-- Material for this exercise --
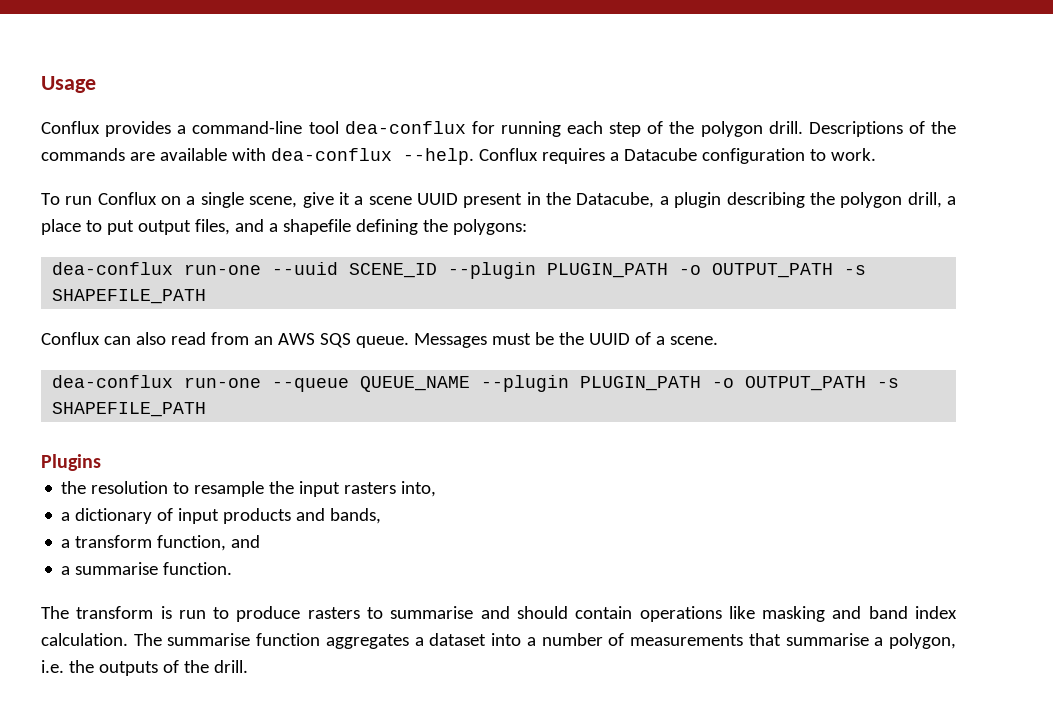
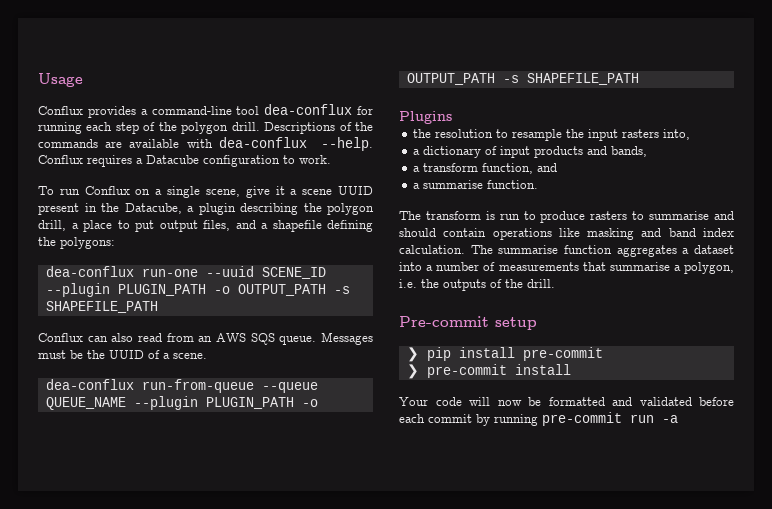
[184,377,262,388] run-one -> [141,379,254,393] run-from-queue
(248, 666) none -> [399,316,537,330] [406,347,603,362] [406,364,571,379] [399,397,734,406] [399,412,678,426] // Pre-commit setup // ❯ pip install pre-commit // ❯ pre-commit install // Your code will now be formatted and validated before each commit by running pre-commit run -a

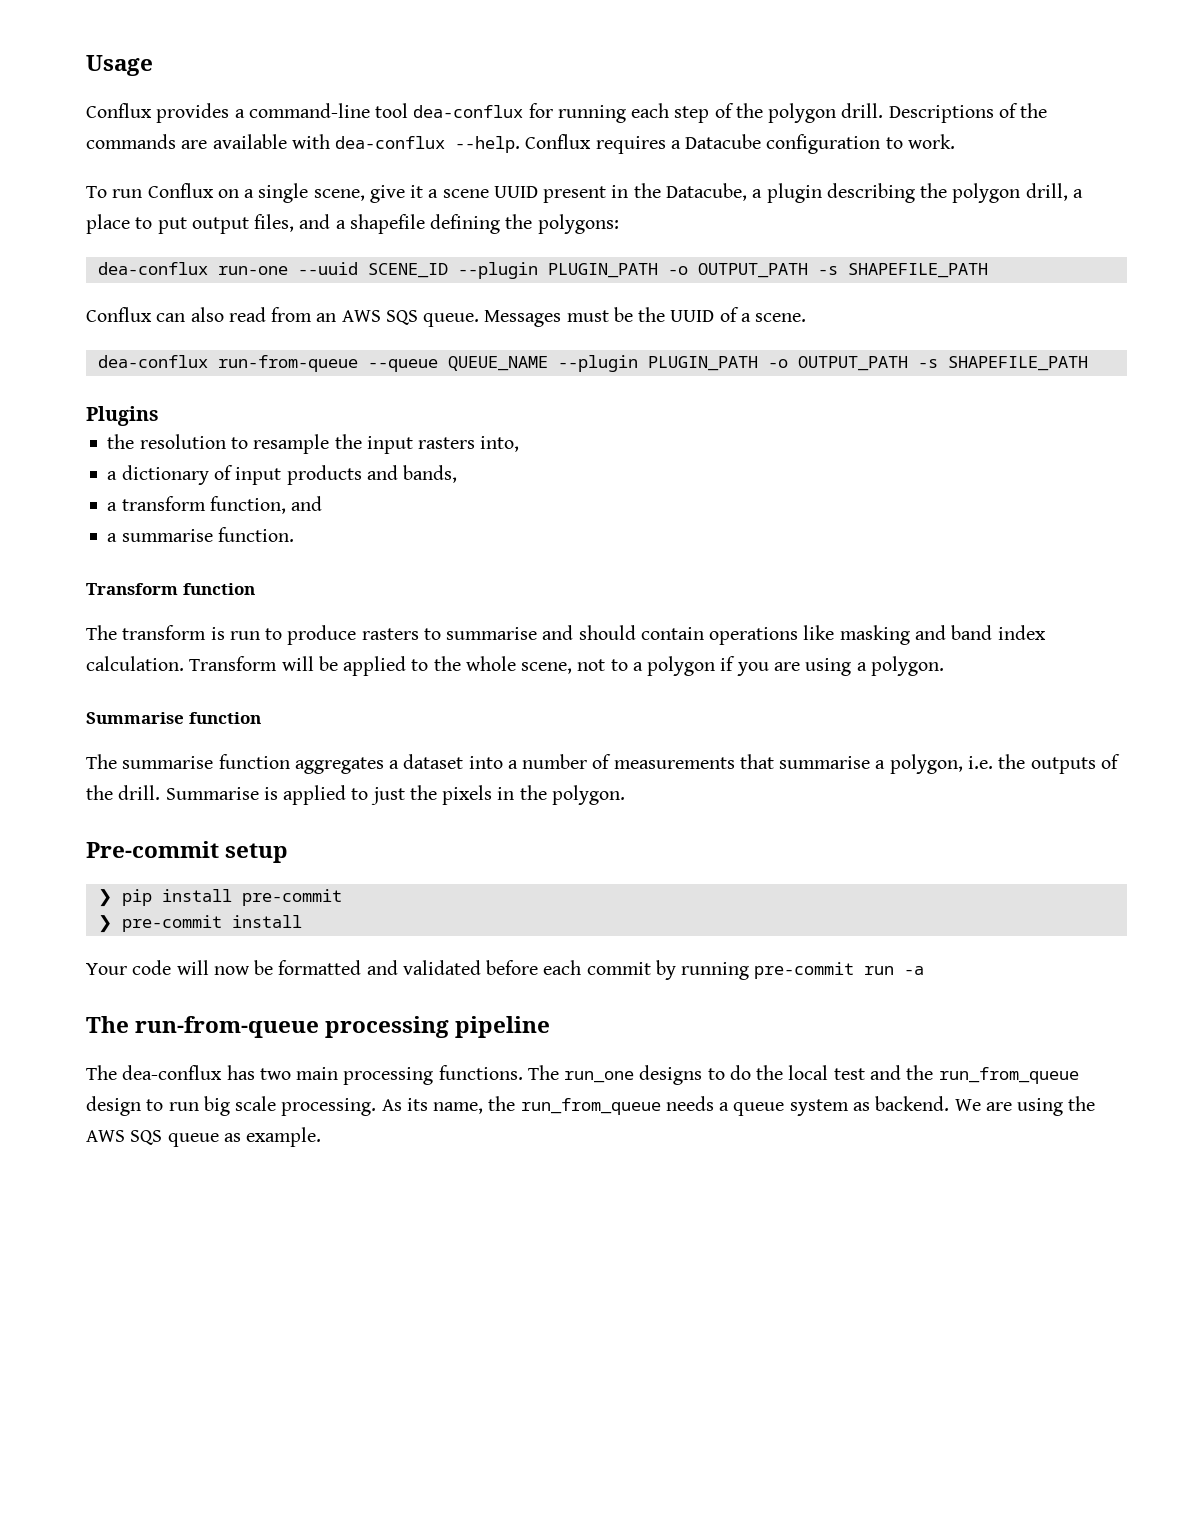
(539, 184) none -> [86,583,255,595] // Transform function
(465, 249) none -> [189,656,944,676] [86,712,261,724] Transform will be applied to the whole scene, not to a polygon if you are using a polygon. // Summarise function //
(555, 283) none -> [165,785,625,805] Summarise is applied to just the pixels in the polygon.
(678, 419) none -> [86,1016,551,1038] [86,1065,1079,1085] [86,1096,1096,1116] [86,1127,322,1147] // The run-from-queue processing pipeline // The dea-conflux has two main processing functions. The run_one designs to do the local test and the run_from_queue design to run big scale processing. As its name, the run_from_queue needs a queue system as backend. We are using the AWS SQS queue as example.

-- Aim of the exercise --
Word for word, give the data above again, without any images.

-- Answer for the task --
[184,377,262,388] run-one -> [141,379,254,393] run-from-queue
(248, 666) none -> [399,316,537,330] [406,347,603,362] [406,364,571,379] [399,397,734,406] [399,412,678,426] // Pre-commit setup // ❯ pip install pre-commit // ❯ pre-commit install // Your code will now be formatted and validated before each commit by running pre-commit run -a

(539, 184) none -> [86,583,255,595] // Transform function
(465, 249) none -> [189,656,944,676] [86,712,261,724] Transform will be applied to the whole scene, not to a polygon if you are using a polygon. // Summarise function //
(555, 283) none -> [165,785,625,805] Summarise is applied to just the pixels in the polygon.
(678, 419) none -> [86,1016,551,1038] [86,1065,1079,1085] [86,1096,1096,1116] [86,1127,322,1147] // The run-from-queue processing pipeline // The dea-conflux has two main processing functions. The run_one designs to do the local test and the run_from_queue design to run big scale processing. As its name, the run_from_queue needs a queue system as backend. We are using the AWS SQS queue as example.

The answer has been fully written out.